Er ist nicht der Einzige, der über die Zeit nachgedacht hat. Schon anderen vor ihm war bewusst, welch kostbares Gut die Zeit ist. Der römische Philosoph Lucius Annaeus Seneca schrieb uns ins Stammbuch, dass „es nicht wenig Zeit ist, die wir haben, sondern es ist viel Zeit, die wir nicht nutzen.“
Mit „nutzen“ hat er dabei sicher nicht dasselbe gemeint, wie Amerikas Gründervater Benjamin Franklin, der den Satz prägte „Time is money“. Vermutlich geht sogar auf ihn und sein „puritanisches Credo der unbedingten Strebsamkeit“ das moderne Leistungsprinzip zurück, schreibt Ulrich Renz in seinem Buch „Die Tyrannei der Arbeit“. Ja, er geht noch weiter und meint, dass selbst „noch heute, 250 Jahre nach ihrer Niederschrift, Franklins Worte im kollektiven Unbewusstsein unserer Kultur nachhallen wie ein Fluch – bedenke, dass die Zeit Geld ist …“
Diktat der Effizienz
Schon erstaunlich, dass hinter so einem kurzen Wort so viele Gedanken stecken können. Einer, der diesen Wandel unseres Zeit- und Leistungsverständnisses wohl am intensivsten hinterfragte, ist Lothar Seiwert, der „führende Zeitexperte“, wie „Capital“ schreibt. Der Coach und Bären-Fan Seiwert hat schon in den 80er-Jahren angefangen, Zeitmanagement zu predigen. Er half anfangs seinen „Schülern“, effizienter mit ihrer Zeit umzugehen, um mehr in derselben Frist zu schaffen. Da war die Rede von:
- Arbeitsblöcke bilden
- Gezielt abschirmen
- Zeitlimits setzen
- Prioritäten festlegen
- Sich aufs Wesentliche konzentrieren
- Delegieren
- Termine mit sich selbst ausmachen
- Nichts auf die lange Bank schieben
- Gezielt Leistungshochs nutzen
Daran ist nichts falsch. Wenn du deine Arbeit organisierst, gewinnst du Freiraum. Kontraproduktiv ist nur, wenn du diesen Freiraum nutzt, um dir noch mehr aufzuhalsen.
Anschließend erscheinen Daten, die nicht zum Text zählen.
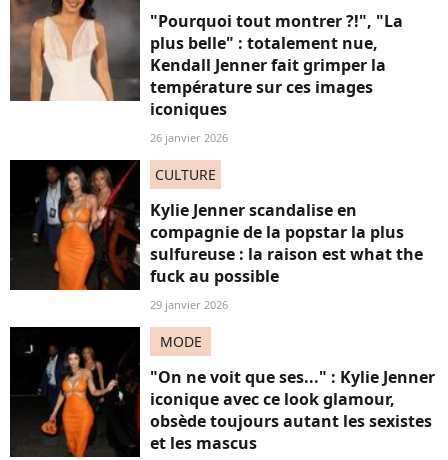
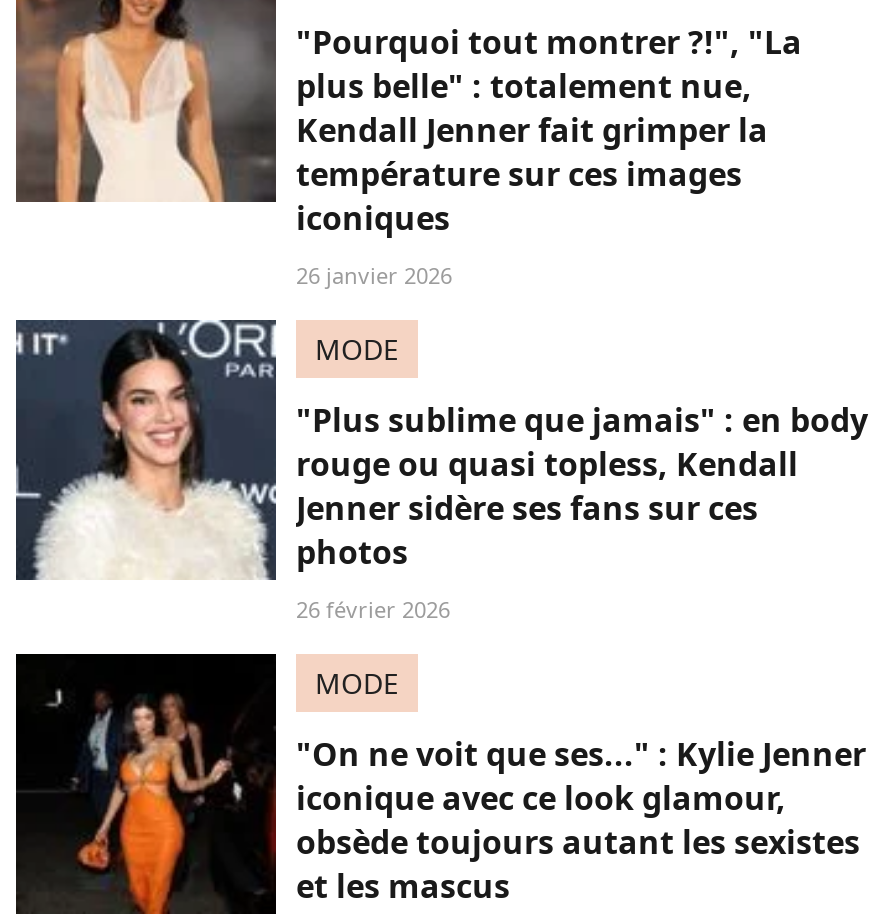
[9,159,423,291] [image] | Kylie Jenner scandalise en | compagnie de la popstar la plus | sulfureuse : la raison est what the | fuck au possible -> [14,318,868,580] [image] | "Plus sublime que jamais" : en body | rouge ou quasi topless, Kendall | Jenner sidère ses fans sur ces | photos
[155,165,216,184] CULTURE -> [315,330,399,368] MODE
[150,297,228,312] 29 janvier 2026 -> [296,594,450,624] 26 février 2026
Zeitmanagement ist Lebensführung
Seiwerts „Follower“, wie das heute so schön heißt, haben seine Lehre verinnerlicht – mit dem Effekt, dass sie erfolgreicher im Job waren, ihr Privatleben professionalisierten, und trotzdem „völlig erschöpft“ sind, wie er in seinem Buch „Mehr Zeit fürs Glück“ resümiert. „Je perfekter wir uns tunen, desto unerbittlicher rasen die Anforderungen uns davon“, erkannte er schließlich.
Das heißt, Zeitmanagement ist mehr – du machst dich selbst wieder zum Maßstab. „Nicht unsere Zeit müssen wir managen, sondern Verantwortung übernehmen für unsere Lebensqualität“, so der Zeitmanagement-Guru. Er nennt es „Life-Leadership“, was sich treffend mit Lebensführung übersetzen lässt.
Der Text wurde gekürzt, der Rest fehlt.